KAKATA, Margibi – Education Minister Ansu Sonii has ordered about 28 teachers dismissed during the September 2016 student protests in Margibi to be reinstated.
Over 2,500 students demonstrated in Margibi, vandalizing properties and blocking major highways, in an attempt to claim government’s attention over the absence of teachers in their classrooms. The students mostly came from the Harbel Multilateral High School, Robert Stanley Caulfield High School, Dolo Town, Peter Town and RIA Public schools.
The students’ protests were brought about by a strike by the National Teachers Association of Liberia. The public school teachers demanded the dismissal or resignation of former Education Minister George Werner and the Superintendent of the Monrovia Consolidated School System, Adolphus Benjamin Jacobs. NTAL claimed that the two officials violated the constitution, the Revised Education Law of 2011, and the 1964/1965 Act that created the MCSS.

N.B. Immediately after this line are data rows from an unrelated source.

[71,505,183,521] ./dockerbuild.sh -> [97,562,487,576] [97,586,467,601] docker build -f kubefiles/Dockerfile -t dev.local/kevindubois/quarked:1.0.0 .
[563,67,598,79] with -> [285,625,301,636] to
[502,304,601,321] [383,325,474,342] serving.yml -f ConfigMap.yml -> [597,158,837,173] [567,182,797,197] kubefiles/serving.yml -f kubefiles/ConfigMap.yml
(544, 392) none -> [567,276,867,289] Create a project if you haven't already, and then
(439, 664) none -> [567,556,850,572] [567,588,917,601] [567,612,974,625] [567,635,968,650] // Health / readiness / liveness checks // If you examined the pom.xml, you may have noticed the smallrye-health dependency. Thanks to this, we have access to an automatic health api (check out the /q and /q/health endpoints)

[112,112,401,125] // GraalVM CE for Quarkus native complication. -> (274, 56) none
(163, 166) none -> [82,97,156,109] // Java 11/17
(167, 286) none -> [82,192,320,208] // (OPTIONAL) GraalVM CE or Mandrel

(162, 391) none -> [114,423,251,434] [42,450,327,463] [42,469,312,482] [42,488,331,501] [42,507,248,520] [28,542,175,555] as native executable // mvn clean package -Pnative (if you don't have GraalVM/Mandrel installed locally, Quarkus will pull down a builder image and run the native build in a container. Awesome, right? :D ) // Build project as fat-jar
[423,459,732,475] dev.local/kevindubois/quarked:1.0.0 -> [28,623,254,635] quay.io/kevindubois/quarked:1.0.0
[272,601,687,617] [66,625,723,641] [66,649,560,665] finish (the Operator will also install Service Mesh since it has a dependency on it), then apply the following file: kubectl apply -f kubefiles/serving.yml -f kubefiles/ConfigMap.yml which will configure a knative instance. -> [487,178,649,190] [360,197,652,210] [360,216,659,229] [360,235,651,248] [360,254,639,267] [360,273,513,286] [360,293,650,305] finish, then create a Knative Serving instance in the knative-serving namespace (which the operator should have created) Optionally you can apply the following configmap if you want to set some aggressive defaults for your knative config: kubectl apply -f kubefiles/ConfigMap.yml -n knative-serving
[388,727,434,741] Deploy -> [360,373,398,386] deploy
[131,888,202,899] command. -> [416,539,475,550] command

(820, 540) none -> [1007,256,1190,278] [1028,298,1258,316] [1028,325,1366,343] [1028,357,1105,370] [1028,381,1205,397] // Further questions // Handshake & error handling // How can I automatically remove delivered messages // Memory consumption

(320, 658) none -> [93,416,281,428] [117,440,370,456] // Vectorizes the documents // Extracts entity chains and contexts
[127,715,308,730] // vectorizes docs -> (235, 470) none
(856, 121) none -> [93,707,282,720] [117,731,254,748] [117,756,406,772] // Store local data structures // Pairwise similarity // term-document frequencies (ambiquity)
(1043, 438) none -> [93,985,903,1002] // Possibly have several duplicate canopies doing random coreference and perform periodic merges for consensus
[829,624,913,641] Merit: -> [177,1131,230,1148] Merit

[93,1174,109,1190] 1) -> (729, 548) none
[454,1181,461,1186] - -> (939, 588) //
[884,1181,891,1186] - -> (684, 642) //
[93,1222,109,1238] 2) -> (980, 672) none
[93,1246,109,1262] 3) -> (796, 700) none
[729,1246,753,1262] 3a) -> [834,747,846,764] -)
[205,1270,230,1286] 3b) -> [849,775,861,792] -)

Several groups, including the MCSS Teachers Association, Concerned University Students of the Ministry of Education Local Scholarship Program, National Health Workers Association of Liberia, and the Consolidated Human Rights Advocacy Movement also signed a resolution supporting the teachers’ action.
The students’ actions, however, turned violent, resulting in the ransacking of several public buildings in Kakata. They also reportedly vandalized government facilities, including the 13th Judicial Circuit Court, regional offices of the National Elections Commission, the Margibi County Service Center, and part of the fence that surrounds the Ministry of Education’s facility in Kakata.
An outraged Ellen Johnson Sirleaf, the former president, upon her arrival from the United States at the Roberts International Airport, called on the Ministry of Education to immediately dismiss all teachers and school administrators linked to the protest.
Sonii said his decision to rehire the dismissed employees aims to fill the gap of qualified teachers in the classrooms.
“We are challenged by low number of teachers in the classrooms and we intend to reconsider the decision because the dismissed teachers are trained and professional people whose services are still needed,†Sonii noted.
Milton Coleman, the former president of the Margibi branch of the National Teachers Association of Liberia, was one of the dismissed employees who challenged the government’s decision to dismiss him and others. However, he died a month ago.